Neben der beruflichen Bildung bietet auch der Bereich der Hochschulbildung Möglichkeiten, mit denen die Durchlässigkeit zwischen beruflicher und akademischer Bildung durch die Anerkennung von in informellen Lernprozessen erworbenen Kompetenzen verbessert wird. Dazu zählen insbesondere die in den Hochschulgesetzen der Länder enthaltenen Möglichkeiten einer Anrechnung außerhochschulisch erworbener Kenntnisse und Fähigkeiten. Entsprechende Anrechnungen sind gegenwärtig bereits in Bayern, Brandenburg, Hamburg, Nordrhein-Westfalen, Rheinland-Pfalz, Schleswig-Holstein und Thüringen möglich. Die entsprechenden Gesetzesgrundlagen unterscheiden teilweise zwischen den Möglichkeiten der Anrechnung und der Einstufungsprüfung (vgl. Freitag 2010 sowie die entsprechenden Landeshochschulgesetze). Sie ermöglichen es den Hochschulen, in ihren Prüfungsordnungen die Vorgaben für die Anerkennungsverfahren festzulegen. Sofern sich derartige Verfahren nicht auf die Anerkennung formalen Lernens beschränken sollen, müssen sie Elemente beinhalten, welche die Ergebnisse nonformaler und informeller Lernprozesse einer formalen Anerkennung zugänglich machen. Wie bei der Externenprüfung wird die Anrechnung unterhalb der gesetzlichen Ebene geregelt. Zur Lösung dieses Problems bieten sich prinzipiell alternative Wege an. Erstens lassen sich Instrumente nutzen, welche Kompetenzen dokumentieren. Hier sind vor allem Arbeitszeugnisse, Mitarbeiterbeurteilungen und Instrumente der Personaldiagnostik zu nennen. Die zweite Option sind Verfahren, nach denen das Individuum und die Identifizierung individueller Kompetenzen im Vordergrund stehen. Diese Verfahren sind darauf ausgerichtet, die Reflexionsfähigkeit der Individuen und ihre Fähigkeiten, die eigenen Kompetenzen zu verbalisieren, zu fördern. Hier sind beratungsbetonte Konzepte wie das ProfilPASS-System oder andere eher dialogbasierte Portfolio-Ansätze zu nennen, die in erster Linie auf die Selbstbeurteilung abstellen.
Um die Anerkennung nonformalen und informellen Lernens mit Blick auf die Durchlässigkeit des Bildungssystems zu fördern, ist es wichtig, die bestehenden Instrumente und Verfahren besser zu verknüpfen. Dabei können die zuletzt vorgestellten unternehmensbezogenen sowie die beratungsorientierten Ansätze wichtige Grundlagen bereitstellen, welche innerhalb der im formalen System verankerten Ansätze genutzt werden können.

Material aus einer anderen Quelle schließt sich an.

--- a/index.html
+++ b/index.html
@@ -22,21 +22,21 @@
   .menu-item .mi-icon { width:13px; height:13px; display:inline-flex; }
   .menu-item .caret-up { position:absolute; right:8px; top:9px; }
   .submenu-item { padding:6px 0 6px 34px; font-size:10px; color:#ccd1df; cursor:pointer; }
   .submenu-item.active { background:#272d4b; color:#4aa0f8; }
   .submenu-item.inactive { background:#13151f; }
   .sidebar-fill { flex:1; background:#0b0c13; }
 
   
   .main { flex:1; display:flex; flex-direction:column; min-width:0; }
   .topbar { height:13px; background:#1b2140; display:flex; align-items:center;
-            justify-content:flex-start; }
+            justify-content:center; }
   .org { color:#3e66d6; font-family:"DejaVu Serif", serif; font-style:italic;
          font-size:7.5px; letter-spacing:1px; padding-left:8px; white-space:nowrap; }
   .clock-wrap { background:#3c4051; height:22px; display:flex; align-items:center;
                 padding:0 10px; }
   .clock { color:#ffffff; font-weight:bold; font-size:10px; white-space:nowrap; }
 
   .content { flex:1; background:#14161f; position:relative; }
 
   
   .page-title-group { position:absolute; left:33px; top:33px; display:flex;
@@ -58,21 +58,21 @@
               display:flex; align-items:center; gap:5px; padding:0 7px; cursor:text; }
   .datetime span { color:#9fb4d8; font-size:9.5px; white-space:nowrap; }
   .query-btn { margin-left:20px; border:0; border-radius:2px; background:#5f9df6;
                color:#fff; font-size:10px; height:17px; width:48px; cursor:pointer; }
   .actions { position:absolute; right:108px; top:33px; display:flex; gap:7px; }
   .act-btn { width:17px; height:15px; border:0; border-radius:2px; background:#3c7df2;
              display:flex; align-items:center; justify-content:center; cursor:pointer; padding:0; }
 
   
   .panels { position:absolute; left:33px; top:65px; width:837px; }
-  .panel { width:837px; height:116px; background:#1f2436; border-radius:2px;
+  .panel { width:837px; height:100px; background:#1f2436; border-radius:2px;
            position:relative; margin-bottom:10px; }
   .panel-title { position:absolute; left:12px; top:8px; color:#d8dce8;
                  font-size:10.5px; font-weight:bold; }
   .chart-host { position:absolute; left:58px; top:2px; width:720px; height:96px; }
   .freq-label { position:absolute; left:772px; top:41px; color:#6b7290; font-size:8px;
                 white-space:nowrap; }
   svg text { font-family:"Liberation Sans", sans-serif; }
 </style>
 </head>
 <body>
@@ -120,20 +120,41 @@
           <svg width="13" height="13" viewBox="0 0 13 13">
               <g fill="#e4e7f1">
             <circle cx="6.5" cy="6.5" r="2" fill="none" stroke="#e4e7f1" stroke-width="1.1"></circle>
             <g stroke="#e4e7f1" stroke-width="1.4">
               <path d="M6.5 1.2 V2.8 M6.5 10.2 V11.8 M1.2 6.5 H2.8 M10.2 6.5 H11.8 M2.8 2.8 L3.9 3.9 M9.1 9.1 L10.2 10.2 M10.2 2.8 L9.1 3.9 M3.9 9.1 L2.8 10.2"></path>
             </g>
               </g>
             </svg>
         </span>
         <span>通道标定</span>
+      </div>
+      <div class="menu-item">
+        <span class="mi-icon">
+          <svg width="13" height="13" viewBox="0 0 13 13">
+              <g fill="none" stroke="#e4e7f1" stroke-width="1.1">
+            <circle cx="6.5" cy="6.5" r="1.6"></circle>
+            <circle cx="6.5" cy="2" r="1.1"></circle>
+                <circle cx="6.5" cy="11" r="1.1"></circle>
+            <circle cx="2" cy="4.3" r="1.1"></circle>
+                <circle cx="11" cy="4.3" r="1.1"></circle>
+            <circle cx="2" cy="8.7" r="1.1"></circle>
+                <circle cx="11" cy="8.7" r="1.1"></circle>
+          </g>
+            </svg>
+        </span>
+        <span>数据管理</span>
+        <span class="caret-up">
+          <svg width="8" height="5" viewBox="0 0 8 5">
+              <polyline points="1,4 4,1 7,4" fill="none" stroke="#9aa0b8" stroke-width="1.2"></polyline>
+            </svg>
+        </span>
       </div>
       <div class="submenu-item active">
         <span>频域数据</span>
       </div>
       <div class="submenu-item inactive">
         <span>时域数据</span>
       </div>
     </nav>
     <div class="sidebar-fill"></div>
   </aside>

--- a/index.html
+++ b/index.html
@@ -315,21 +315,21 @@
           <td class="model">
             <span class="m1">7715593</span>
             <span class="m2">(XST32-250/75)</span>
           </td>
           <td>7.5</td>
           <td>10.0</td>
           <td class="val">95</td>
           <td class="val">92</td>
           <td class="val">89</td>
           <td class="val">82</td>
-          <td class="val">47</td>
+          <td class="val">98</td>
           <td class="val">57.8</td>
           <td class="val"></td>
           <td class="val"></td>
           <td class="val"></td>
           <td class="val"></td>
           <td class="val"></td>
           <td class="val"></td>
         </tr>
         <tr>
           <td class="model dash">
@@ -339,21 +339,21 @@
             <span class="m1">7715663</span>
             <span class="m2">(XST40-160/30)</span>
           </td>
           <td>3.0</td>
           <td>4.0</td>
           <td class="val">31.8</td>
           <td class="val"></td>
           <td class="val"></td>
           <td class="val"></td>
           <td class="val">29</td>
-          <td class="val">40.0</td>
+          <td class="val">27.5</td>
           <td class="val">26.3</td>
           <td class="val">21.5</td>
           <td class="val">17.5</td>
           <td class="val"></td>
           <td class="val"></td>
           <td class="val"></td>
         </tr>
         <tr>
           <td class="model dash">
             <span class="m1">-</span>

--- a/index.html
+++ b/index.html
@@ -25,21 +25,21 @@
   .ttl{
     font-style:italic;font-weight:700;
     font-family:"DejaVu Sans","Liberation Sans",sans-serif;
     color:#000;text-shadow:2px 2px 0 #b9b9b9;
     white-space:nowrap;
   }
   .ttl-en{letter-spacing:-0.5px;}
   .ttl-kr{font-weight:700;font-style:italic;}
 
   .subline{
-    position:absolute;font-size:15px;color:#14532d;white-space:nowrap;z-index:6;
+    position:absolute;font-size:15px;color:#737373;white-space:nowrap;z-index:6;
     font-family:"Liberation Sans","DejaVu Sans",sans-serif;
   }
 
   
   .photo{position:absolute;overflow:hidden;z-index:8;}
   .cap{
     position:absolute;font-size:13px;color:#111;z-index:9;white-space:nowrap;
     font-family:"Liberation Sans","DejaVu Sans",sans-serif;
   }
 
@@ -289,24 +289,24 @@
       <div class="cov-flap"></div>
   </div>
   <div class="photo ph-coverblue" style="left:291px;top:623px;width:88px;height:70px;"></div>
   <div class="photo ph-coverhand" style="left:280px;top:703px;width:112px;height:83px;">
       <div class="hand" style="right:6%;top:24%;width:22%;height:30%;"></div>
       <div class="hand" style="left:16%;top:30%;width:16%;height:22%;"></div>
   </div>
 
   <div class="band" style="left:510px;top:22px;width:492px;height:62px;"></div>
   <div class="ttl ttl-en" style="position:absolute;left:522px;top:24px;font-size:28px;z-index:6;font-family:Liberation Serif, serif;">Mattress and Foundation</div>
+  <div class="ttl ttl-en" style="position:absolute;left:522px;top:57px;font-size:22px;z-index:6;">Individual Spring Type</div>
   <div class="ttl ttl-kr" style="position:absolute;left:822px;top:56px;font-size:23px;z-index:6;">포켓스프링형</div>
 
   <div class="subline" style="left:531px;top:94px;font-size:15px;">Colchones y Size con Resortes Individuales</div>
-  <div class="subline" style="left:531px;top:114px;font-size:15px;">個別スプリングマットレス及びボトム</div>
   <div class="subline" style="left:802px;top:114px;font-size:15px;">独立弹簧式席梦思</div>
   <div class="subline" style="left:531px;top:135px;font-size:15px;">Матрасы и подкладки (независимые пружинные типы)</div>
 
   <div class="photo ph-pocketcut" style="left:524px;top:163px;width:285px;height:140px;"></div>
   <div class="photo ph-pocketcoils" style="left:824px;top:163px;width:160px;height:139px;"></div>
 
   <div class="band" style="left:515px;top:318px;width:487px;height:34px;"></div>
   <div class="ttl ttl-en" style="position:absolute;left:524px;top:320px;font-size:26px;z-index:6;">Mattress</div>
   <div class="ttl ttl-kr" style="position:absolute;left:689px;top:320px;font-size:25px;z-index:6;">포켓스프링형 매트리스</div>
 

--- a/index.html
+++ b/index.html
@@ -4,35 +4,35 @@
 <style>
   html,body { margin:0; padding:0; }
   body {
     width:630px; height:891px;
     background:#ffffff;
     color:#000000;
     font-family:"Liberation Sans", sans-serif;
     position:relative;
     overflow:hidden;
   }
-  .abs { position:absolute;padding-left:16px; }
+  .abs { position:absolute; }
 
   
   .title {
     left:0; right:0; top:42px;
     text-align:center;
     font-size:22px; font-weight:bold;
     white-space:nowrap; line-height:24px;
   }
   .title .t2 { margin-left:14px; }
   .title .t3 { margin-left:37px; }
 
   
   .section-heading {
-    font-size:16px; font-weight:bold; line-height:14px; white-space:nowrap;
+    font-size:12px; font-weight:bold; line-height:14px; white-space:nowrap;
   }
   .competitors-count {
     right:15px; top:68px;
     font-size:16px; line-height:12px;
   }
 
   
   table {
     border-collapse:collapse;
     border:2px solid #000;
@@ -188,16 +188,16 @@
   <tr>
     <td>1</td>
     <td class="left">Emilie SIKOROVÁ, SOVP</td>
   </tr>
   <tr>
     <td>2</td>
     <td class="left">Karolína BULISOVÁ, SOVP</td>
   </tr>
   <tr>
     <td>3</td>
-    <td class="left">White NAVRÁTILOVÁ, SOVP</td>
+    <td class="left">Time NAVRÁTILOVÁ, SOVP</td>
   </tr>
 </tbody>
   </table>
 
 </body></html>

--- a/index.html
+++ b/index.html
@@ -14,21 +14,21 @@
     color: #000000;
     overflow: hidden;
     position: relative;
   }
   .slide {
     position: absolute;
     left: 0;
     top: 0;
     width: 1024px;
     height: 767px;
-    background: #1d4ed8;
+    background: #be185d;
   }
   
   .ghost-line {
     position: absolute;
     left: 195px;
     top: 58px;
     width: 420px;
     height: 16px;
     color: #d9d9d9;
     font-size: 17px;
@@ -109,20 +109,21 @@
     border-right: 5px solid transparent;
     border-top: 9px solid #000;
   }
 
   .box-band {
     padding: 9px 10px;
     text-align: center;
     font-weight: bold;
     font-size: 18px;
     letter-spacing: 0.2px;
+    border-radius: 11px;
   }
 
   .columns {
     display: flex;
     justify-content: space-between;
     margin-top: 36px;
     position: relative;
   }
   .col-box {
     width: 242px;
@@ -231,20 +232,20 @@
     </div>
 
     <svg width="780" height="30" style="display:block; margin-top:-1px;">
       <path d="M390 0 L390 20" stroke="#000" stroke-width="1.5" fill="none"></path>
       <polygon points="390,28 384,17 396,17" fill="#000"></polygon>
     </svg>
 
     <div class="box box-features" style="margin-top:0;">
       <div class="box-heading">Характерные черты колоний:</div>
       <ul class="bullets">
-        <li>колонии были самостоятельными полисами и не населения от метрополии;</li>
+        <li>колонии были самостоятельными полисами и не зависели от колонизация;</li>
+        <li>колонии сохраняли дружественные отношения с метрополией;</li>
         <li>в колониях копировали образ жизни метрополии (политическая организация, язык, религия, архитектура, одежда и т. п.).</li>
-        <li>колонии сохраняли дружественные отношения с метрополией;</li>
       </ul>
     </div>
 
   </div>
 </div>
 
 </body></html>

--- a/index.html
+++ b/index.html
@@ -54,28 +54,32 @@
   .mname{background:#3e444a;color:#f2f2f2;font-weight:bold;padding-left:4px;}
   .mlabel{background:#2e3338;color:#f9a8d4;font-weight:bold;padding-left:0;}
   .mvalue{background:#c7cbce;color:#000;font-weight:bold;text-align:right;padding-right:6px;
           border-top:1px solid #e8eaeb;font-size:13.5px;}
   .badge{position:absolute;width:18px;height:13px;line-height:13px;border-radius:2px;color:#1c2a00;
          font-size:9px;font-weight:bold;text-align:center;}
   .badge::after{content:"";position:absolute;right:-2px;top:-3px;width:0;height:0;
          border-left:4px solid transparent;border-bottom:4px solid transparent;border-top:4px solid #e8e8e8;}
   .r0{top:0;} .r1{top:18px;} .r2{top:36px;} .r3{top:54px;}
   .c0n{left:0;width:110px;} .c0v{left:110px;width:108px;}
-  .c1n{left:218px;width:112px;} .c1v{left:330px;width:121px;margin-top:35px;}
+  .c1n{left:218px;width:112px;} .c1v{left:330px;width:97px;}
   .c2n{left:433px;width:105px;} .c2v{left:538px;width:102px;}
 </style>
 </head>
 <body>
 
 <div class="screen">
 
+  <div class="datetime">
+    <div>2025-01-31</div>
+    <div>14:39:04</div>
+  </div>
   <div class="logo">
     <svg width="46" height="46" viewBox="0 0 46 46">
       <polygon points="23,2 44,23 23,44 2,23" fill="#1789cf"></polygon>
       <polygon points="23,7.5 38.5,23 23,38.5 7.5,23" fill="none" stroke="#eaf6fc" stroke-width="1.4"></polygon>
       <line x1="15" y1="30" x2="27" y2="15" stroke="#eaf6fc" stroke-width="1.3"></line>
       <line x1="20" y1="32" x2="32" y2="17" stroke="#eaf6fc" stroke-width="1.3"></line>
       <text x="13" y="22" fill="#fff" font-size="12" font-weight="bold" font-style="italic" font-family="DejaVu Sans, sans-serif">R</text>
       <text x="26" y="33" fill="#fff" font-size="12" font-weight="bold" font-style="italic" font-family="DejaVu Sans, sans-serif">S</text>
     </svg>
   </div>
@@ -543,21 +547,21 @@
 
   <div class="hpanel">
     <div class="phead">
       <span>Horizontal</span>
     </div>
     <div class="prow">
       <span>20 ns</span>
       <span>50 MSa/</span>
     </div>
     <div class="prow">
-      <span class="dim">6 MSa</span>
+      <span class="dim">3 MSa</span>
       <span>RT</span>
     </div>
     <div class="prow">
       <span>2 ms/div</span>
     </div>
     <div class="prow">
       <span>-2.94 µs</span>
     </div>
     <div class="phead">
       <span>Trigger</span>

Neben diesen auf der Ebene der Verfahren ansetzenden Verknüpfungen leisten Anpassungen auf der Systemebene sowie auf der normativen Ebene einen unverzichtbaren Beitrag. Vornehmlich sind hier zwei Aspekte zu nennen: Dies ist zum einen die Gestaltung des DQR, zum anderen die Orientierung an Kompetenzen bzw. Lernergebnissen bei der Gestaltung und Umsetzung der Curricula. Hier ist eine zentrale Maßnahme die kompetenzorientierte Gestaltung von Qualifikationen, um so Bezüge zu den Ergebnissen nonformalen und informellen Lernens herstellen zu können. Insgesamt erleichtert ein einheitliches Kompetenzverständnis die Kommunikation zwischen Teilsystemen des Bildungssystems und damit auch die Durchlässigkeit zwischen diesen.